Gespaltene Gesellschaft

Am meisten Sorgen bereitet mir die zunehmende Spaltung der Gesellschaft. Wenn demokratisch gewählte Parteien nicht mehr miteinander sprechen, ist dies eine Bankrotterklärung für die Demokratie. Der woke rot-grüne Mainstream grenzt alle Andersdenkenden aus und diffamiert sie als Nazis, Querdenker oder Reichsbürger. Die Superdemokraten, die für Toleranz und gegen Hass und Hetze auf die Strasse gehen und dabei ihre Schilder hochrecken («Omas gegen rechts», «Kill the AfD», «AfD ist braun und stinkt nach Scheisse») übersehen in ihrer Überheblichkeit, dass sie damit die rechten Ränder nur stärken und die AfD weiter voranbringen.

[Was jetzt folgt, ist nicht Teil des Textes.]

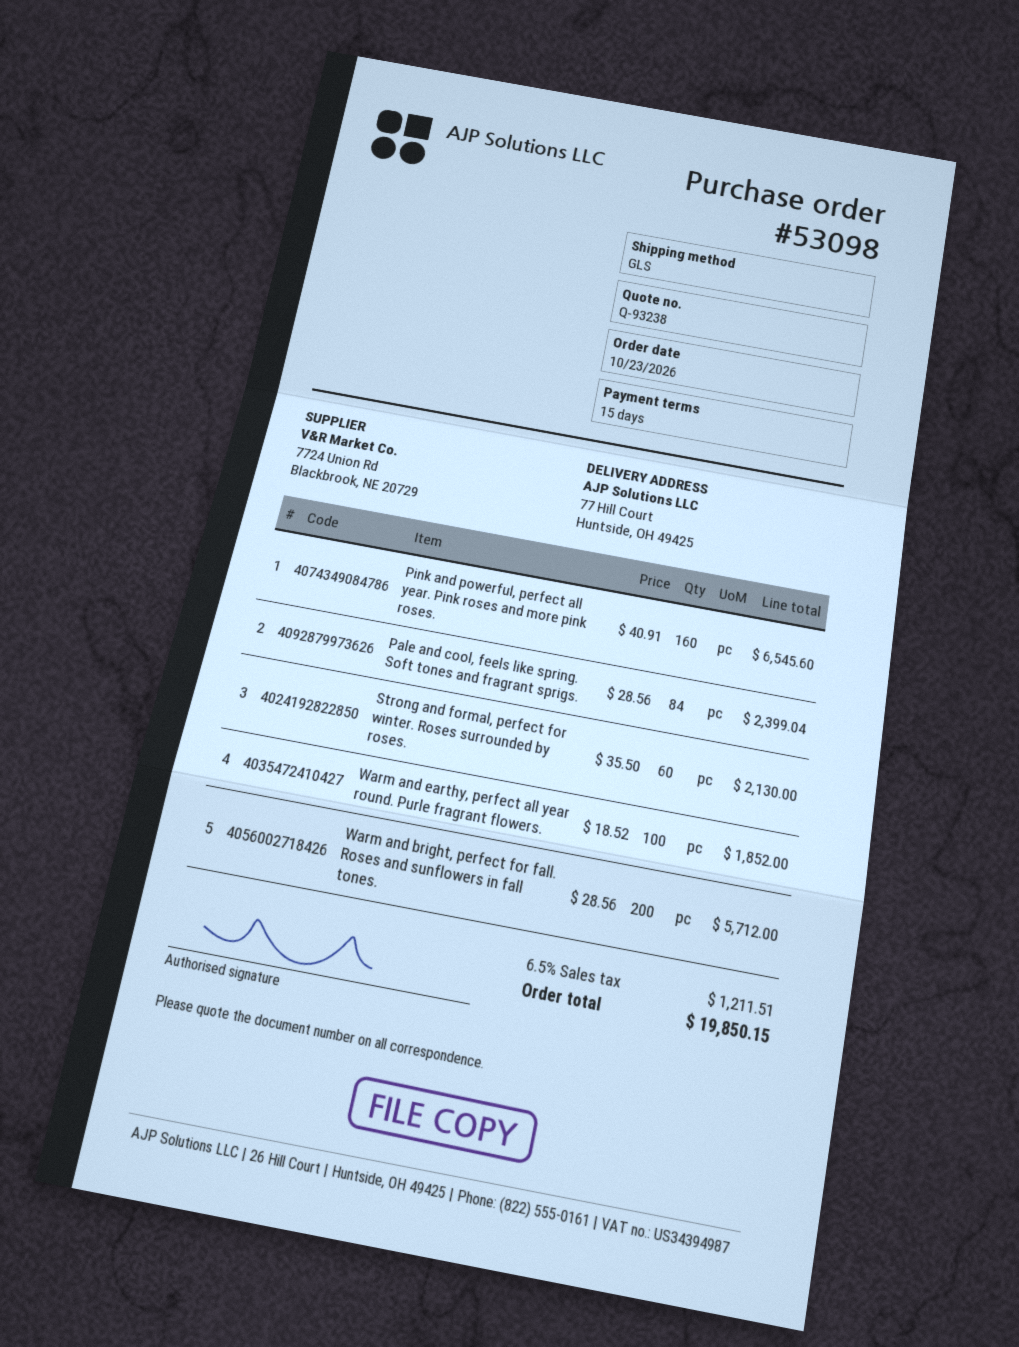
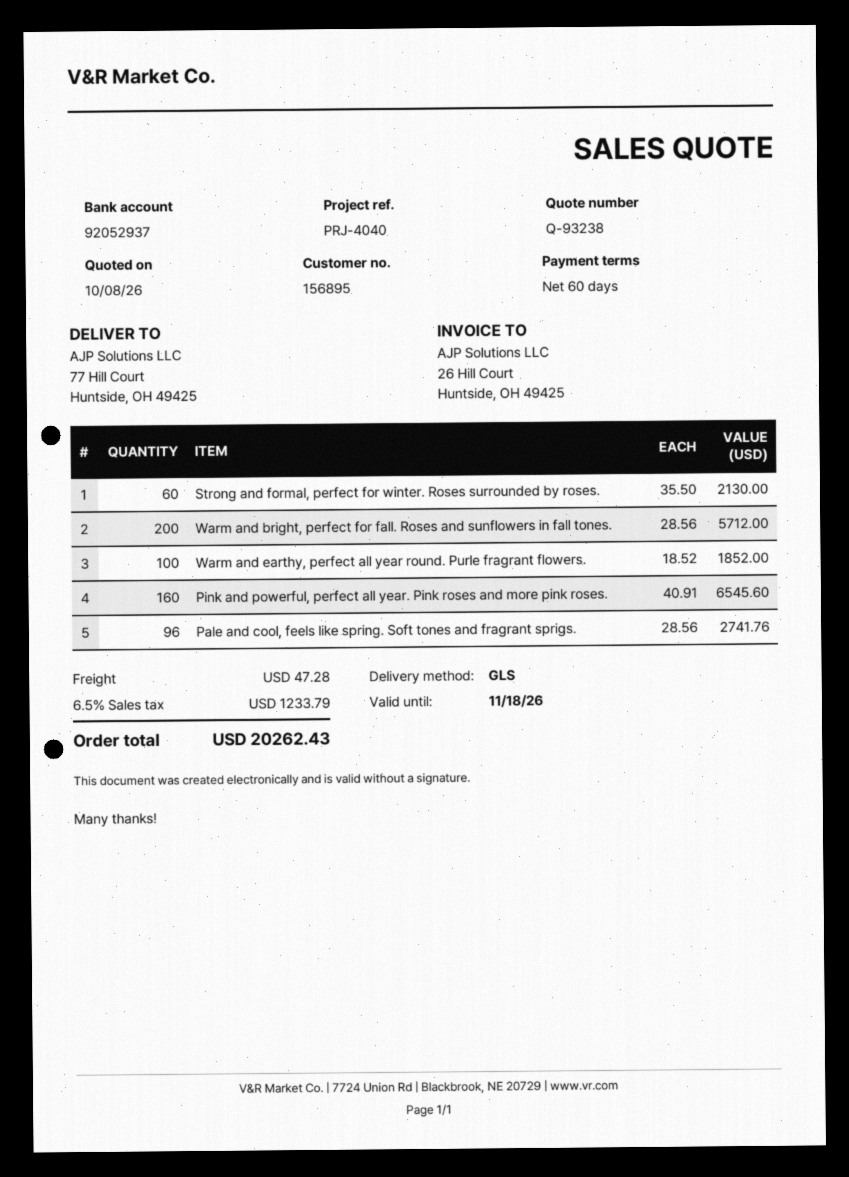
payment terms: 15 days -> 60 days
Pale and cool, feels like spring. Soft tones and fragrant sprigs.: 84 x 28.56 = 2399.04 -> 96 x 28.56 = 2741.76
shipping: none -> 47.28
tax: 6.5% = 1211.51 -> 6.5% = 1233.79
total: 19850.15 -> 20262.43

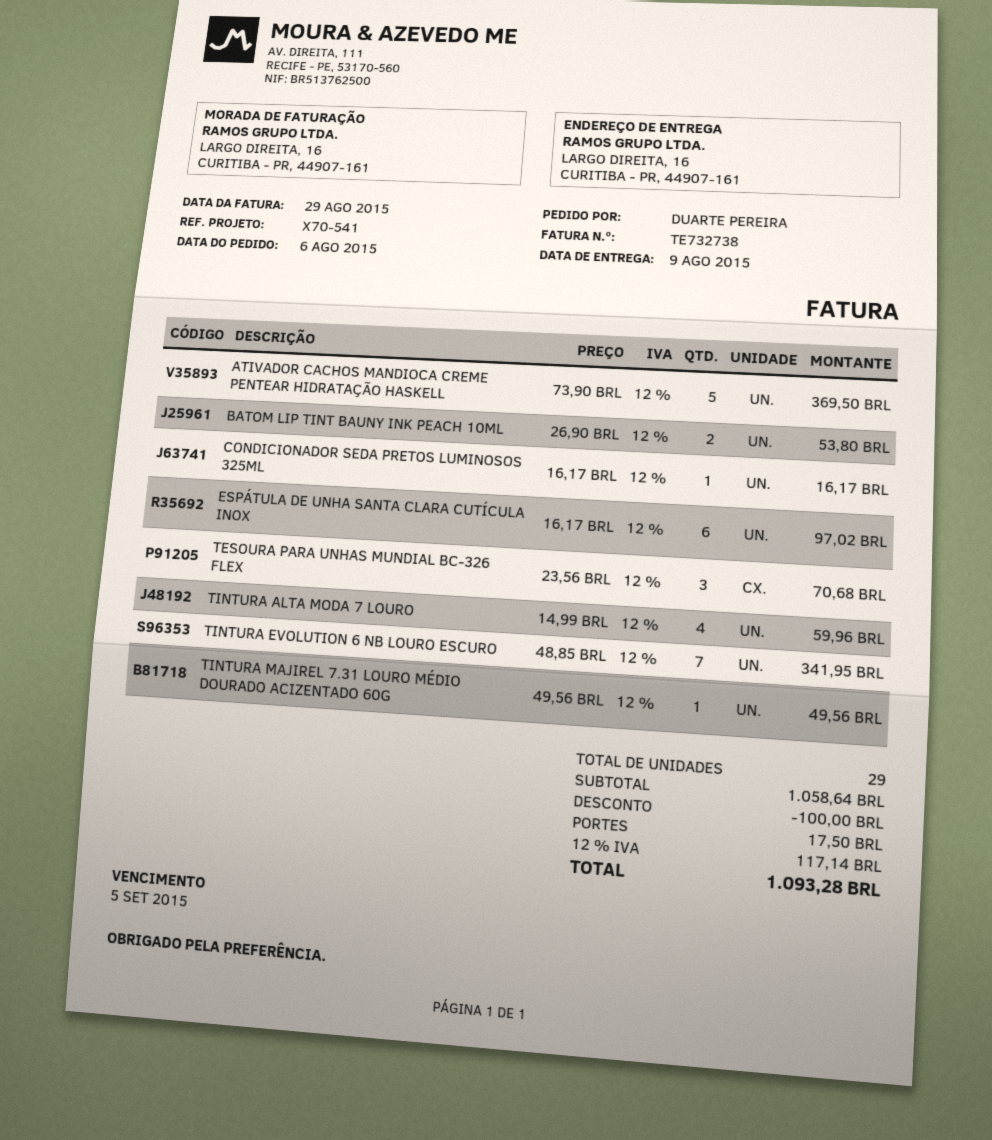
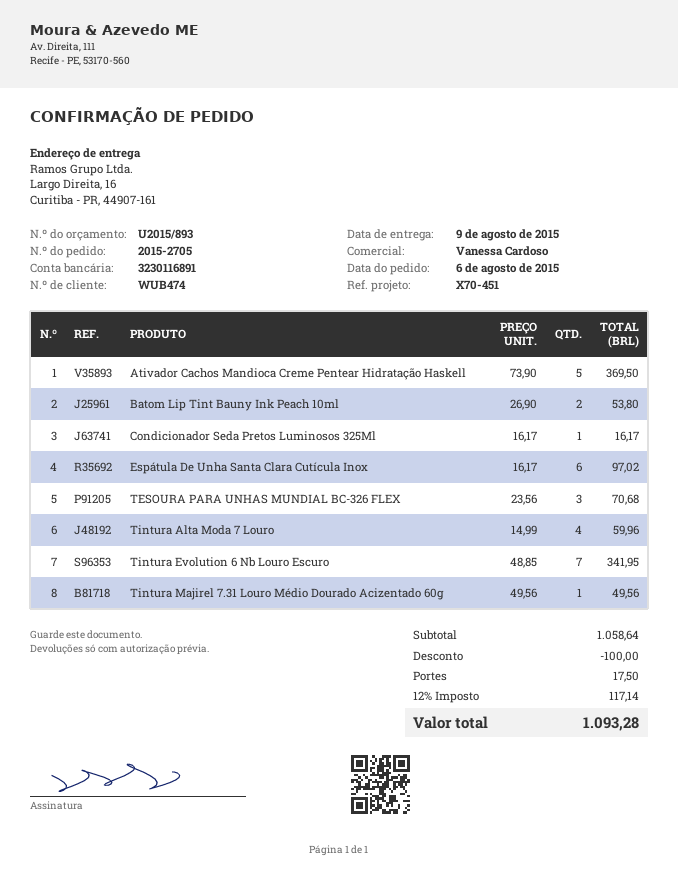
reference: X70-541 -> X70-451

Die Spaltung der Gesellschaft ist kein deutsches Phänomen. In den USA stehen sich Demokraten und Republikaner zunehmend unversöhnlich gegenüber. Und auch in Frankreich und vielen anderen europäischen Ländern sehen wir dasselbe Phänomen. Dass der Mainstream dabei nicht immer richtig liegt, mag folgende kleine Geschichte illustrieren. Sie ist einer Festschrift zum sechzigsten Todestag von Hermann Hesse entnommen:

«Zugleich war er, der heute ein Liebling der Intellektuellen genannt werden darf, damals ihr ärgster Feind. Sein am 3. November 1914 in der ‹Neuen Zürcher Zeitung› veröffentlichter Aufsatz ‹`Oh Freunde, nicht diese Töne› wandte sich gegen die Kriegsbegeisterung deutscher Schriftsteller und Künstler, die schliesslich in Nationalismus und Kriegshetze mündete. Das Ergebnis hat den jungen Hermann Hesse nachdrücklich geprägt: Freundschaften zerbrachen, Hassbriefe – öffentliche wie private – erreichten ihn. Er, der heute als Zeitgeist-Schriftsteller gilt, hatte es gewagt, sich gegen den Geist seiner Zeit zu stellen».

Peter E. Huber

Peter E. Huber ist Gründer und Geschäftsführer der Huber Portfolio GmbH in Oberursel. Er ist spezialisiert auf antizyklische Investitionen an den Aktien- und Anleihenmärkten. Zuvor war er Partner und Fondsmanager beim Vermögensverwalter StarCapital, den er 2016 an die Bellevue Group verkaufte. Huber hat in Mannheim Betriebswirtschaft studiert und danach für die Privatbank SMH in Frankfurt gearbeitet, bevor er sich 1981 selbständig machte.